ASU 2010-06 is effective for interim and annual reporting periods beginning after December 15, 2009, except for the disclosures about purchases, sales, issuances, and settlements in the roll forward of activity in Level 3 fair value measurements. Those disclosures are effective for fiscal years beginning after December 15, 2010, and for interim periods within those fiscal years. Early application is permitted. We adopted ASU 2010-06 on January 1, 2010, with no material effect on our financial position and results of operations.
In February 2010, the FASB issued ASU 2010-09,Subsequent Events: Amendments to Certain Recognition and Disclosure Requirements(“ASU 2010-09”). The amendments in this ASU define SEC filers as entities that are required to furnish its financial statements with the SEC or the appropriate agency under Section 12(i) of the Securities Exchange Act of 1934, as amended, and removes the requirement for such entities to disclose a date through which subsequent events have been evaluated in both issued and revised financial statements. Revised financial statements include financial statements revised as a result of either correction of an error or retrospective application of GAAP. The FASB also clarified that if the financial statements have been revised, then an entity that is not an SEC filer should disclose both the date that the financial statements were issued or available to be issued and the date the revised financial statements were issued or available to be issued.

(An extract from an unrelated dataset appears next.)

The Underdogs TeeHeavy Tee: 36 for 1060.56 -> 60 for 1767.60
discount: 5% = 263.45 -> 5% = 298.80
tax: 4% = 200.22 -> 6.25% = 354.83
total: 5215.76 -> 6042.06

5. CONCENTRATIONS OF CREDIT RISK
At times during the nine-month period ended September 30, 2010, our cash balance has exceeded the Federal Deposit Insurance Corporation’s limit of $250,000. There were no losses incurred due to such concentrations.
By using derivative instruments to hedge exposure to changes in commodity prices, we are exposed to credit risk and market risk. Credit risk is the failure of the counterparty to perform under the terms of the derivative contract. When the fair value of the derivative is positive, the counterparty owes us, which creates repayment risk. We minimize the credit or repayment risk in derivative instruments by entering into transactions with a high-quality counterparty. Our counterparty is an investment grade financial institution, and a lender in our senior credit facility. We have a master netting agreement in place with our counterparty that provides for the offsetting of payables against receivables from separate derivative contracts. None of our derivative contracts have a collateral provision that would require funding prior to the scheduled cash settlement date. For additional information, see Note 7,Fair Value of Financial and Derivative Instruments, to our Consolidated Financial Statements.

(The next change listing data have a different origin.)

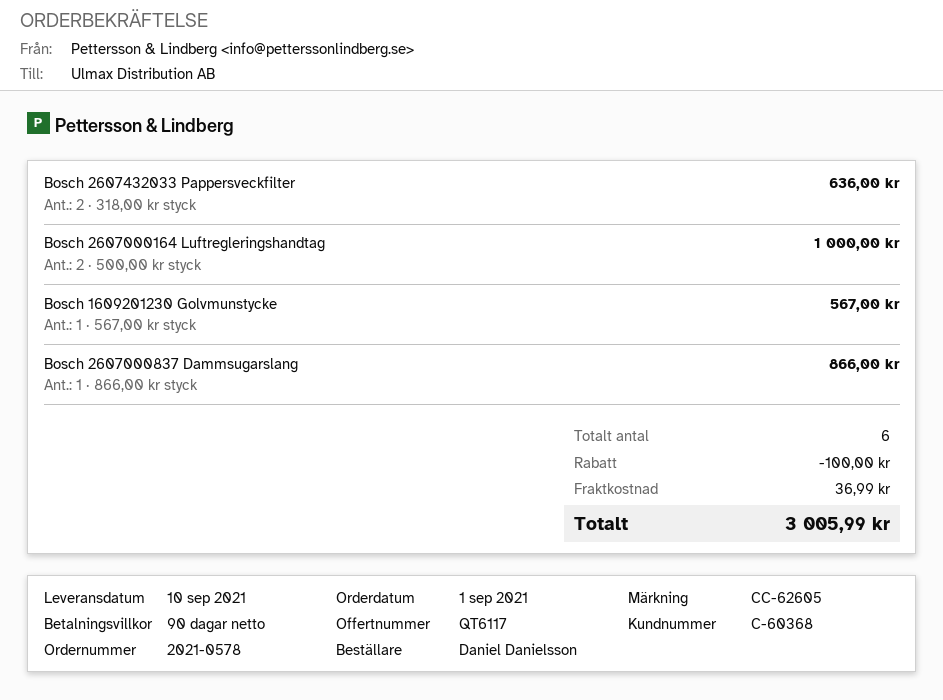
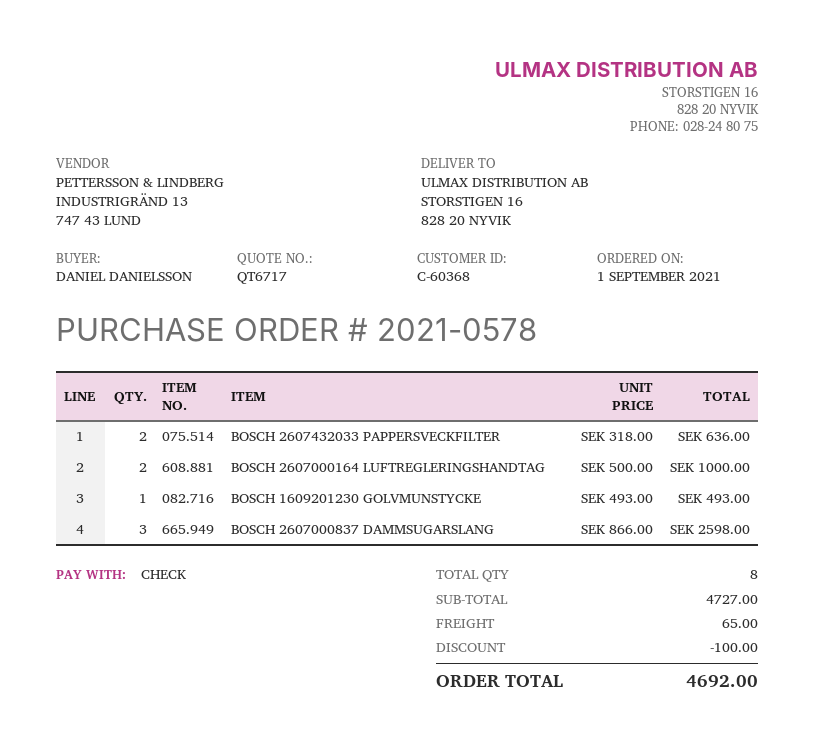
quote number: QT6117 -> QT6717
Bosch 1609201230 Golvmunstycke: 1 x 567.00 = 567.00 -> 1 x 493.00 = 493.00
Bosch 2607000837 Dammsugarslang: 1 x 866.00 = 866.00 -> 3 x 866.00 = 2598.00
total quantity: 6 -> 8
shipping: 36.99 -> 65.00
total: 3005.99 -> 4692.00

We also depend on a relatively small number of purchasers for a substantial portion of our revenue. At September 30, 2010, we carried approximately $6.5 million in production receivables, of which approximately $4.3 million were production receivables due from a single customer, Countrymark Cooperative LLP (“Countrymark”). We have a standby letter of credit from Countrymark as support for their monetary obligations to us, up to $4.0 million. During the first quarter of 2009, we placed into operation an oil offload facility in the Illinois Basin that we believe will enable us to diversify the purchasers of our oil in the future if we choose to do so. Additionally, we believe the growth in our Appalachian and DJ Basin operations will help us to minimize our future risks by diversifying our ratio of oil and gas sales as well as the quantity of purchasers.
6. LONG-TERM DEBT
We maintain a revolving credit facility evidenced by the Credit Agreement, dated September 28, 2007, with KeyBank National Association as Administrative Agent; Royal Bank of Canada, as Syndication Agent; Sovereign Bank, as Documentation Agent; and lenders from time to time parties thereto (as amended from time to time, the “Senior Credit Facility”). Borrowings under the Senior Credit Facility are limited by a borrowing base that is determined in regard to our oil and gas properties. As of September 30, 2010, the borrowing base under the Senior Credit Facility was $125.0 million; however, the revolving credit facility may be increased up to $200 million upon re-determinations of the borrowing base, consent of the lenders and other conditions prescribed in the agreement. The borrowing base is re-determined by the bank group semi-annually. Loans made under the Senior Credit Facility mature on September 28, 2013, and in certain circumstances, we will be required to prepay the loans. Management does not believe that a
11
REX ENERGY CORPORATION
NOTES TO THE CONSOLIDATED FINANCIAL STATEMENTS—(Continued)
(UNAUDITED)
prepayment will be required within the next twelve months.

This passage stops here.